Suncorp warns of rising prices
INSURANCE giant Suncorp predicts premiums will continue to rise across the industry, saying it will compensate for more natural disasters and increasing costs.
Yesterday’s comments come as Brisbane- based Suncorp, Queensland’s biggest company, posts profits of $ 1.075 billion for the full year.
The result from Suncorp, whose brands include AAMI and Apia, included higher earnings at its insurance arm and a muted profit from its smaller banking division.
Shareholders received a higher dividend payout this year of 73c per share, up from 68c a year before.
However, that is still below levels of 75c made in 2013.
The result is the second delivered by chief executive officer Michael Cameron, and featured a year of disasters including Cyclone Debbie smashing northern Queensland and a heavy hailstorm in Sydney in February.
Luckily for Suncorp, its own reinsurance protection shielded it from heavy expenses related to Debbie.
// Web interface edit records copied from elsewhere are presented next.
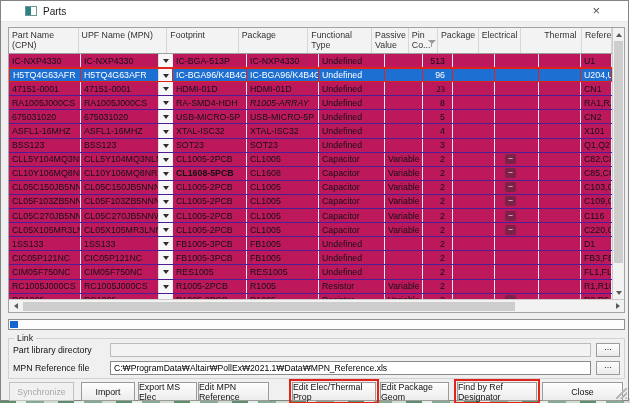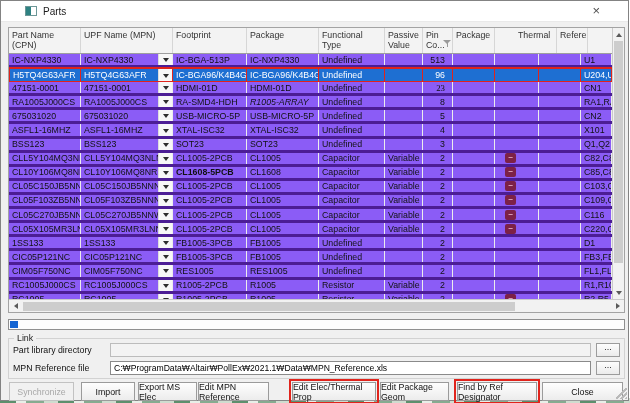--- a/index.html
+++ b/index.html
@@ -22,21 +22,21 @@
   .grid-top{display:flex;flex:1;min-height:0}
   .grid-cols{width:603px;display:flex;flex-direction:column}
   .ghead{display:flex;height:26px;background:#f3f3f3;border-bottom:1px solid #9e9e9e;box-sizing:border-box}
   .hc{box-sizing:border-box;padding:2px 3px;font-size:8.8px;line-height:1.18;color:#333;
     border-right:1px solid #d6d6d6;position:relative;overflow:hidden}
   .funnel{position:absolute;right:1px;top:12px;width:8px;height:8px}
   .funnel::before{content:"";position:absolute;left:0;top:0;width:0;height:0;
     border-left:4px solid transparent;border-right:4px solid transparent;border-top:4px solid #9a9a9a}
   .funnel::after{content:"";position:absolute;left:3.5px;top:3px;width:1px;height:4px;background:#9a9a9a}
   .gbody{height:245px;overflow:hidden;background:#fff}
-  .row{display:flex;height:14.1px;box-sizing:border-box;border-bottom:3px solid #4c1d95;background:#8b5cf6}
+  .row{display:flex;height:14.1px;box-sizing:border-box;border-bottom:1px solid #4c1d95;background:#be185d}
   .cell{box-sizing:border-box;padding:0 3px;font-size:8.8px;color:#111;white-space:nowrap;overflow:hidden;
     border-right:1px solid #ececec;display:flex;align-items:center;height:100%}
   .cell.num{justify-content:flex-end;padding-right:7px}
   .cell.center{justify-content:flex-start;padding-left:10px}
   .mpn-cell{position:relative;padding-right:15px}
   .dd{position:absolute;right:0;top:0;bottom:0;width:13px;background:#f7f7f7;border-left:1px solid #dcdcdc;
     display:flex;align-items:center;justify-content:center}
   .dd::after{content:"";width:0;height:0;border:3px solid transparent;border-top:4px solid #2d2d2d;margin-top:4px}
   .elec-badge{width:11px;height:10px;background:#7c2147;border-radius:2px;color:#f0bcd2;
     font-size:8px;font-weight:bold;display:flex;align-items:center;justify-content:center;line-height:1}
@@ -97,20 +97,21 @@
       <div class="grid-cols">
         <div class="ghead" id="ghead">
             <div class="hc" style="width: 72px;"><span>Part Name (CPN)</span></div>
             <div class="hc" style="width: 92px;"><span>UPF Name (MPN)</span></div>
             <div class="hc" style="width: 74px;"><span>Footprint</span></div>
             <div class="hc" style="width: 72px;"><span>Package</span></div>
             <div class="hc" style="width: 66px;"><span>Functional Type</span></div>
             <div class="hc" style="width: 38px;"><span>Passive Value</span></div>
             <div class="hc" style="width: 30px;"><span>Pin Co...</span><span class="funnel"></span></div>
             <div class="hc" style="width: 42px;"><span>Package</span></div>
+            <div class="hc" style="width: 44px;"><span>Electrical</span></div>
             <div class="hc" style="width: 42px; margin-left: 20px;"><span>Thermal</span></div>
             <div class="hc" style="width: 31px;"><span>Referen</span></div>
           </div>
         <div class="gbody" id="gbody">
             <div class="row">
               <div class="cell" style="width: 72px;">IC-NXP4330</div>
               <div class="cell mpn-cell" style="width: 92px;">IC-NXP4330<span class="dd"></span></div>
               <div class="cell" style="width: 74px;">IC-BGA-513P</div>
               <div class="cell" style="width: 72px;">IC-NXP4330</div>
               <div class="cell" style="width: 66px;">Undefined</div>

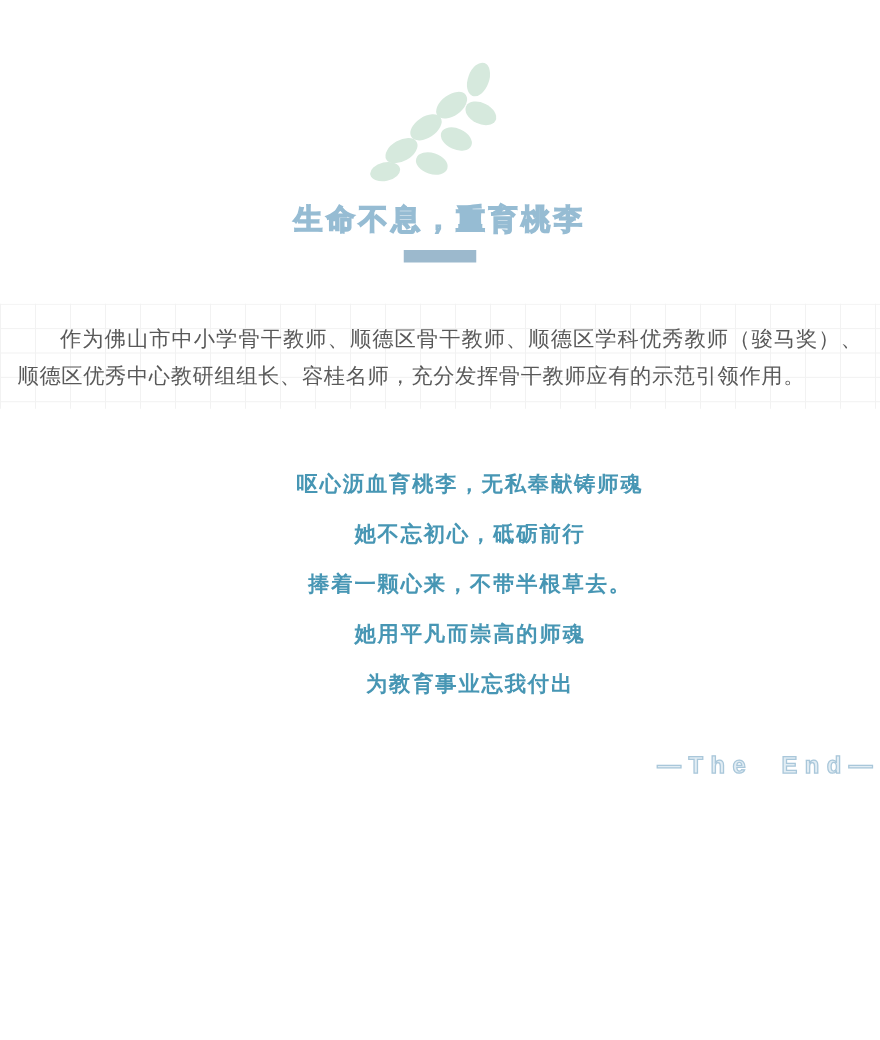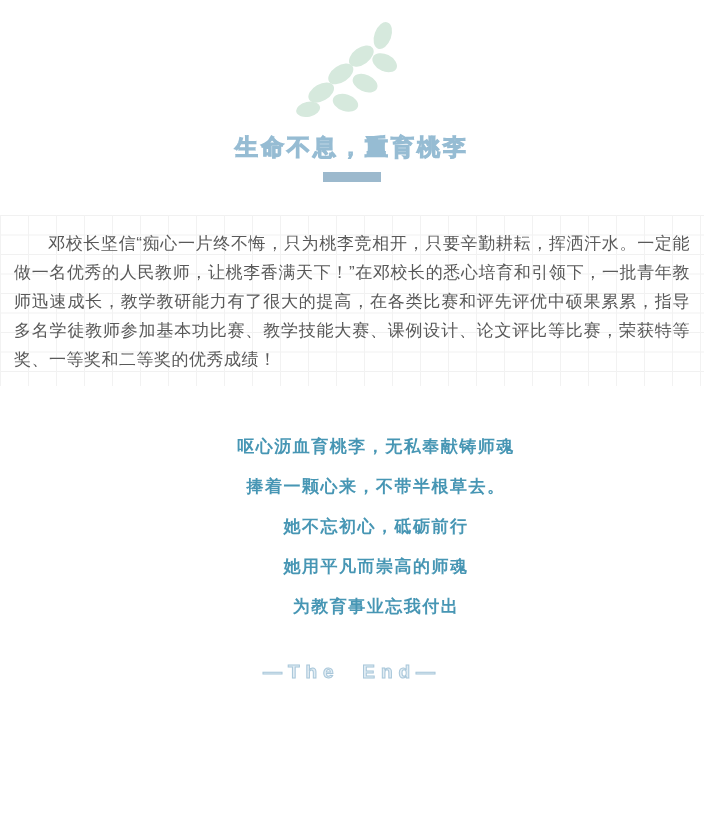--- a/index.html
+++ b/index.html
@@ -12,21 +12,21 @@
   }
   .page {
     position: relative;
     width: 704px;
     height: 832px;
     overflow: hidden;
     background: #ffffff;
   }
 
   
-  .header { text-align: center; padding-top: 16px; }
+  .header { text-align: center; padding-top: 44px; }
   .leaf-wrap { height: 114px; }
   .leaf-wrap svg { width: 112px; height: 112px; }
   .title {
     margin-top: 2px;
     font-size: 23px;
     font-weight: bold;
     letter-spacing: 3px;
     color: #c9dce9;
     -webkit-text-stroke: 1.1px #96bcd3;
   }
@@ -63,21 +63,21 @@
     font-size: 17px;
     font-weight: bold;
     letter-spacing: 1.5px;
     padding-left: 48px;
   }
   .poem-line { height: 40px; line-height: 20px; }
 
   
   .footer {
     margin-top: 24px;
-    text-align: center;
+    text-align: right;
     font-size: 19px;
     font-weight: bold;
     letter-spacing: 6px;
     white-space: pre;
     color: #e2edf4;
     -webkit-text-stroke: 1px #a9c7da;
   }
 </style>
 </head>
 <body>
@@ -97,26 +97,26 @@
           <ellipse cx="53" cy="93" rx="14" ry="9" transform="rotate(18 53 93)"></ellipse>
           <ellipse cx="13" cy="100" rx="13" ry="8" transform="rotate(-12 13 100)"></ellipse>
         </g>
       </svg>
     </div>
     <div class="title">生命不息，重育桃李</div>
     <div class="accent-bar"></div>
   </div>
 
   <div class="article">
-    <p>邓校长坚信“痴心一片终不悔，只为桃李竞相开，只要辛勤耕耘，挥洒汗水。一定能做一名优秀的人民教师，让桃李香满天下！”在邓校长的悉心培育和引领下，一批青年教师迅速成长，教学教研能力有了很大的提高，在各类比赛和评先评优中硕果累累，指导多名学徒教师参加基本功比赛、教学技能大赛、课例设计、论文评比等比赛，荣获特等奖、一等奖和二等奖的优秀成绩！</p>
+    <p>作为佛山市中小学骨干教师、顺德区骨干教师、顺德区学科优秀教师（骏马奖）、顺德区优秀中心教研组组长、容桂名师，充分发挥骨干教师应有的示范引领作用。</p>
   </div>
 
   <div class="poem">
     <div class="poem-line">呕心沥血育桃李，无私奉献铸师魂</div>
+    <div class="poem-line">她不忘初心，砥砺前行</div>
     <div class="poem-line">捧着一颗心来，不带半根草去。</div>
-    <div class="poem-line">她不忘初心，砥砺前行</div>
     <div class="poem-line">她用平凡而崇高的师魂</div>
     <div class="poem-line">为教育事业忘我付出</div>
   </div>
 
   <div class="footer">—The  End—</div>
 
 </div>
 
 </body></html>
But the hailstorm savaged the company for $ 110 million.
Suncorp’s accounts flagged that car and home insurance premiums lifted by “low to middle single digit price increases” in the year.
“In the consumer portfolio, the favourable pricing environment is expected to continue as industry- wide pricing is adjusted to address claims cost inflation and the increasing incidence of natural hazards,” the accounts said.
The industry had been hit with a tough environment for premium increases in recent years, after an initial jump in pricing following devastating floods in Queensland in 2011.
Citigroup analysts recently said regulatory statistics suggested that industry- wide price increases were being driven by increasing costs of claims.
After years of bleeding customers, Mr Cameron said among positives for Suncorp was growth in this area.
“We’ve actually ( now) grown customers by 147,000 organically, with a further 252,000 acquired through the entry into the South Australian CTP scheme,” he said.
The Australian insurance arm’s overall profits rose from $ 558 million to $ 723 million.
This was helped by higher than ex- pected releases of reserves – money tucked away for expected insurance claims.
The banking and wealth- management arm’s profit was down from $ 418 million to $ 400 million.
Some signs of a turnaround were apparent – home loan growth revived in the second half after having fallen backwards in the first.
Still, overall loan growth was muted at 1.9 per cent compared to the overall industry.
Suncorp’s chief financial officer Steve Johnston argued the bank was “very well positioned” given regulatory and reputational problems for Big Four lenders and ratings pressure on other regional banks.
Suncorp shares dipped sharply when the share market opened and at 11.45am were down 6.4 per cent.